Assigned task:
From the entries below, reproduce exactly the line containing "TESTING IN PROGRESS", the line containing "Data Schema: data/exercises-real.json", and every line in between, with nothing added.

Source information:

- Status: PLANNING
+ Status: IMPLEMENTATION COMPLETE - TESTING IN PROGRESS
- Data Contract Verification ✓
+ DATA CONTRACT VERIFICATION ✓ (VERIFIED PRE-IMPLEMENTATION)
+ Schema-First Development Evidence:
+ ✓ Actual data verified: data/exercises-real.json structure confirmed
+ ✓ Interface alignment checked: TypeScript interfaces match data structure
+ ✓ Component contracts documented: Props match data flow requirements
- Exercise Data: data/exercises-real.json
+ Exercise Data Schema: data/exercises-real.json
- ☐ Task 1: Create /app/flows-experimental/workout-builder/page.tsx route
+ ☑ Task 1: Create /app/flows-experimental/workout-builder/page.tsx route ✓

---

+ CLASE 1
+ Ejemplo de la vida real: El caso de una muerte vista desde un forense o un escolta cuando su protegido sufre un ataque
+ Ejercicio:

Final answer:
+ Status: IMPLEMENTATION COMPLETE - TESTING IN PROGRESS
- Data Contract Verification ✓
+ DATA CONTRACT VERIFICATION ✓ (VERIFIED PRE-IMPLEMENTATION)
+ Schema-First Development Evidence:
+ ✓ Actual data verified: data/exercises-real.json structure confirmed
+ ✓ Interface alignment checked: TypeScript interfaces match data structure
+ ✓ Component contracts documented: Props match data flow requirements
- Exercise Data: data/exercises-real.json
+ Exercise Data Schema: data/exercises-real.json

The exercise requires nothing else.